The recognition that complex clinical and policy questions require more advanced methods of evidence synthesis to answer them has led to the term ‘complex review’, which is used to cover a wide range of evolving methods. However, there is some uncertainty as to what a complex systematic review is.
Defining ‘complex systematic reviews’
There is a tried and tested method of defining scientific terms, by exploring their etymology, usages, and previous definitions, and considering the elements of which the relevant processes consist.
Etymology and usage
The word ‘complex’ derives from an ancient linguistic root, PLEK, which implies weaving, giving words such as plait, pleat, pliant, and plicate. Adding the prefix ‘com’ (Latin cum, meaning ‘with’) to the basic root implies interweaving of several elements, making things complicated, literally woven together. Reflecting this, ‘complex’ is defined in the Oxford English Dictionary as ‘consisting of parts or elements not simply co-ordinated, but some of them involved in various degrees of subordination; complicated, involved, intricate; not easily analysed or disentangled’. No other usages of the word have emerged since it entered English in this form in the 17th century.

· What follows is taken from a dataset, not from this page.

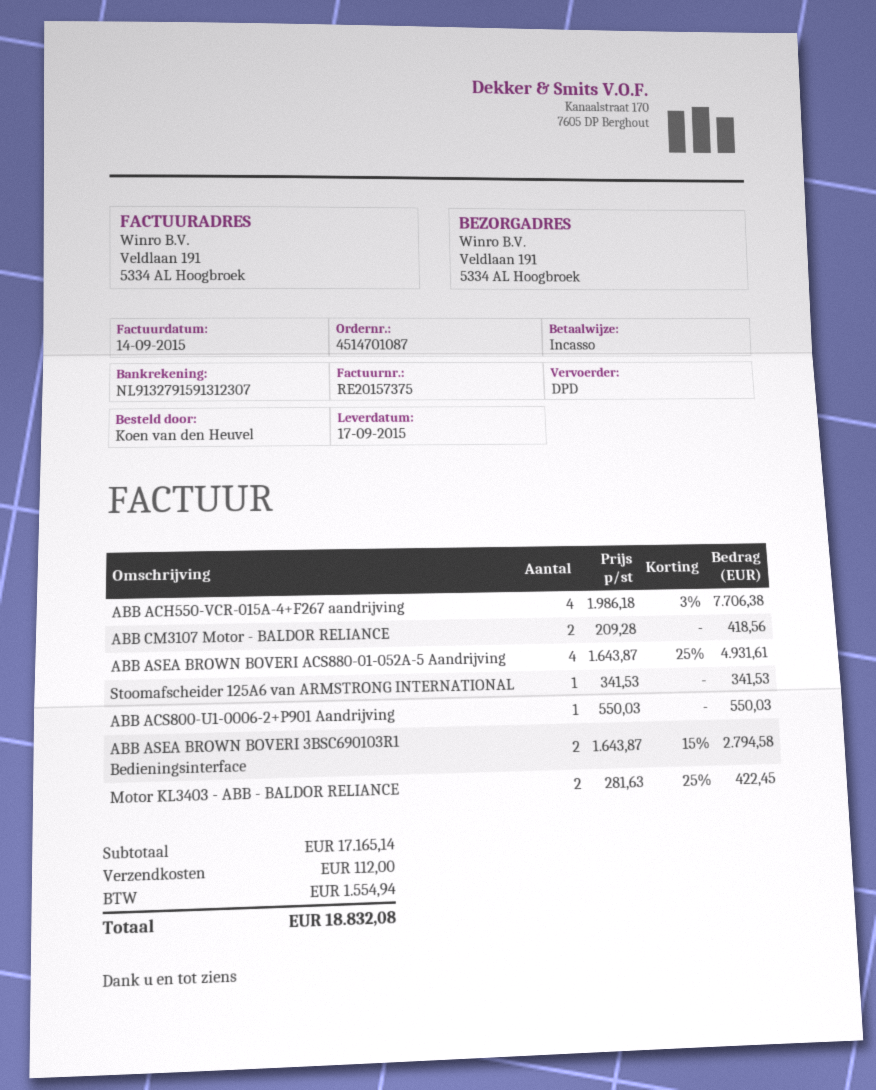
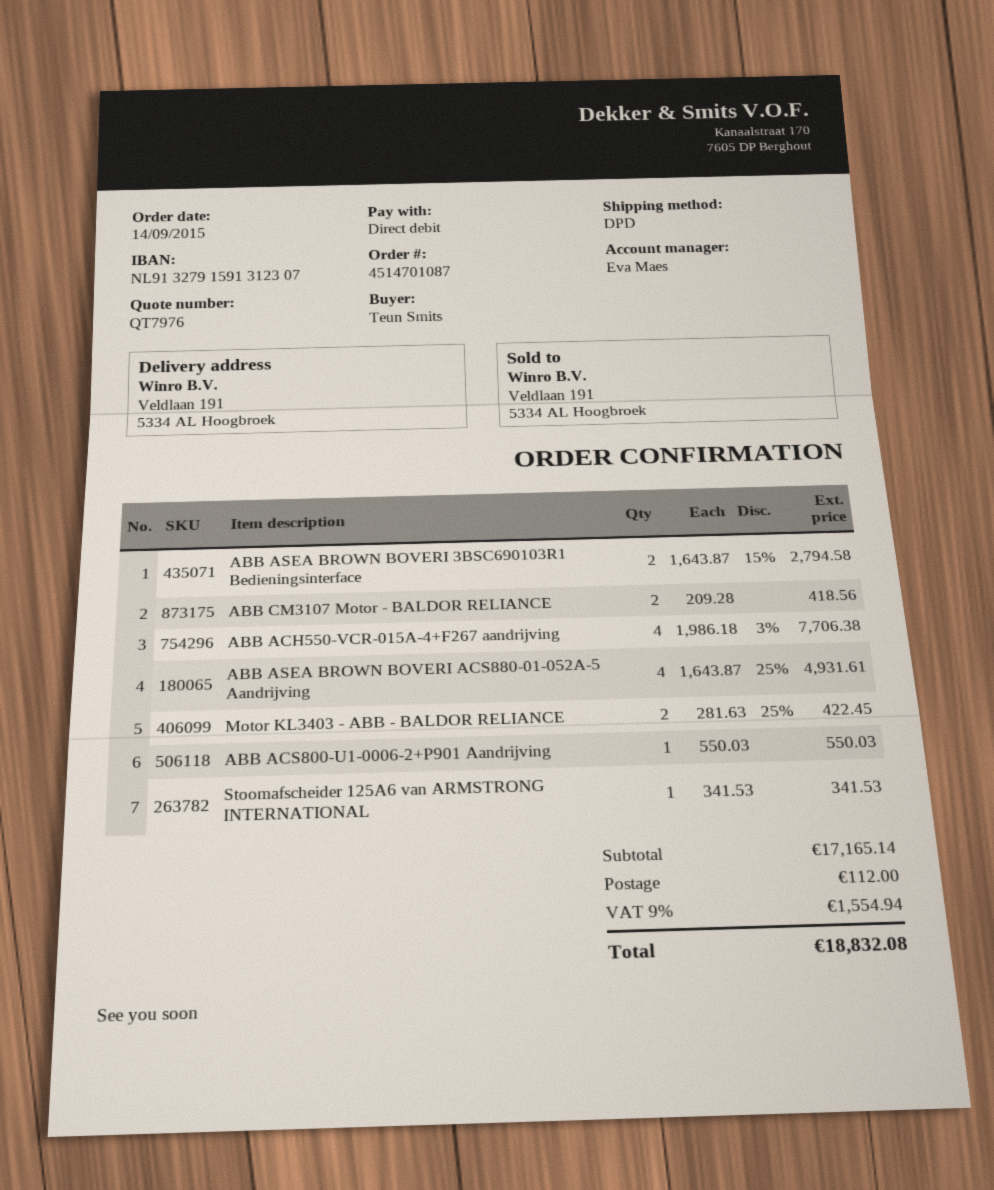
ordered by: Koen van den Heuvel -> Teun Smits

Seeking previous definitions of complex systematic reviews, we did a rapid scope of the literature, with the following results:
First, we identified a need for distinction between a systematic review of complex interventions and a complex systematic review. Petticrew and colleagues have argued ‘that reviews of complex interventions can themselves be simple or complex, depending on the question to be answered.’8 As outlined below, we argue that a complex systematic review may be designated as such for a variety of reasons, regardless of how complex the unit of analysis is (eg, the intervention(s), procedures, and tests).

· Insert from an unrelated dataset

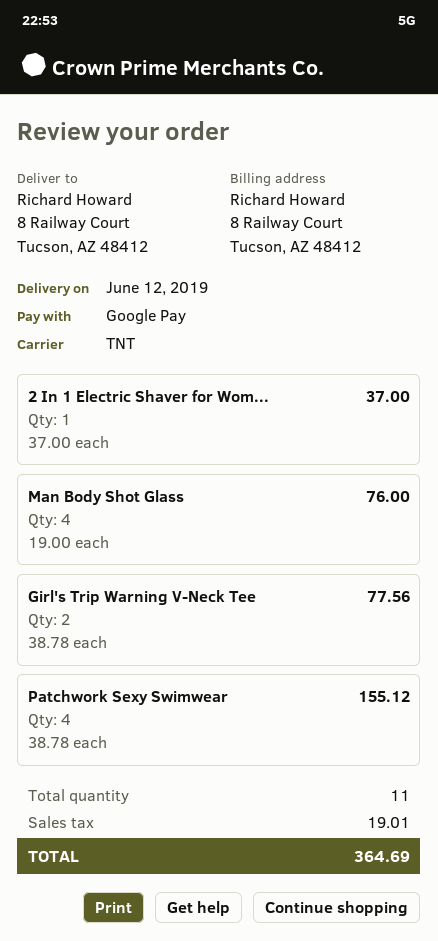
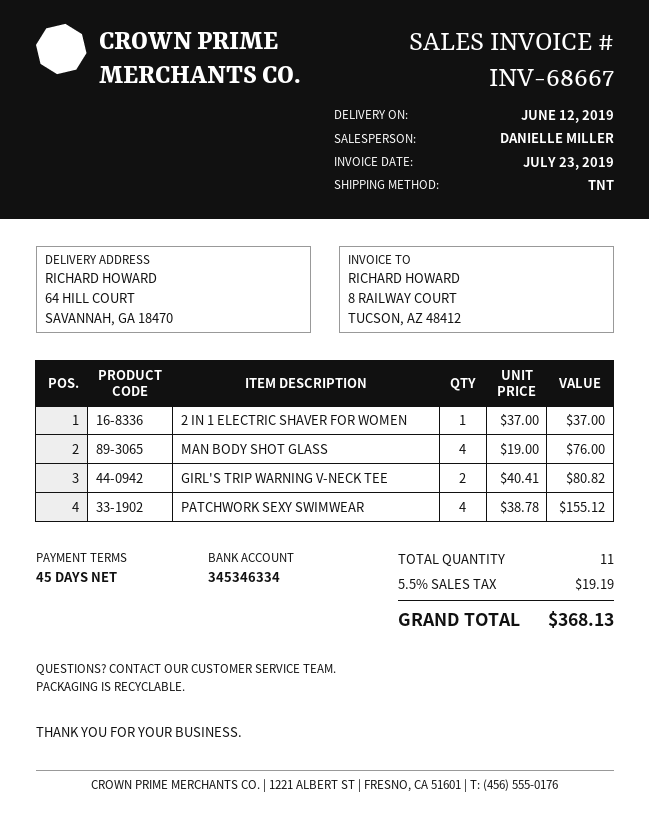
ship to: 8 Railway Court, Tucson, AZ 48412 -> 64 HILL COURT, SAVANNAH, GA 18470
Girl's Trip Warning V-Neck Tee: 2 x 38.78 = 77.56 -> 2 x 40.41 = 80.82
tax: 19.01 -> 19.19
total: 364.69 -> 368.13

We looked for definitions on the National Institute for Health Research Complex Reviews Unit website, but could not find any, although we did find a list of reasons for the increasing complexity of reviews.9
Gough and colleagues described ‘multi-component reviews' as a strategy for dealing with complex review questions, but we were still unable to identify an explicit definition of a complex review.10
We found a definition of a ‘comprehensive review’ in the Joanna Briggs Methods Manual: ‘A systematic review is considered to be a comprehensive systematic review when it includes two or more types of evidence, such as both qualitative and quantitative, in order to address a particular review objective.’11
We identified an excellent series of articles under the banner ‘Considering Complexity in Systematic Reviews of Interventions’ in The Journal of Clinical Epidemiology, although we were unable to identify an explicit definition of a complex review.12
We identified a paper by Whitlock and colleagues, who described a complex review as one that ‘evaluate(s) a number of linked clinical questions, multiple interventions or diagnostic tests, different or distinct population groups, and/or many outcomes.'13
Elements of the process
Considering how complex reviews are carried out, we propose that for a systematic review to be designated as ‘complex’, it should demonstrate exceptional aspects in two broad domains: the nature and sources of the data included in the review and the processes of synthesis involved in their interpretation. We have identified eight aspects of complex reviews that underpin these domains, described in the text below and illustrated in figure 1.

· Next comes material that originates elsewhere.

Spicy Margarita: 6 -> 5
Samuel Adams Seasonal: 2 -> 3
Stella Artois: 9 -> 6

Several of these aspects reflect the interweaving of disparate elements implied by the origin of the word ‘complex’. We suggest that a complex systematic review should primarily fulfil the following criterion:
The need for a highly skilled and multidisciplinary team to complete the review. Although the Cochrane Handbook alludes to this,14 we extend this absolute requirement by stating that: the skill mix needed to complete a complex review should include a breadth of content expertise, including end-users of the research, to shape and contextualise the relevance and implications of the review findings. The success of a complex review should depend on highly skilled methodological expertise, without which it would be impossible to complete the review.
This is the only absolute criterion. The other elements (below) are optional, but we suggest that a requirement of any complex systematic review is that any two should be included.
The use of more than one type of study design (eg, qualitative and quantitative) and more than one type of synthesis approach. Gough and colleagues describe a continuum in synthesis approaches that may, at one end, use a predefined method to aggregate existing data and test a theory, or at the other, use a more iterative synthesis approach and configure existing data to generate a new theory.10 A complex review may do both.
The inclusion of a large quantity of data. This could include, for example, clinical study reports (CSRs), large and highly detailed documents written for regulators as part of licensing applications for medicinal products.15 However, we are not proposing an arbitrary cut-off for what would constitute a large quantity of data. A systematic review of over 100 published randomised controlled trials might provide as much relevant data as two CSRs, each over 4000 pages long. Context is important. Instead, we propose that researchers should justify whether their review qualifies under this heading and why.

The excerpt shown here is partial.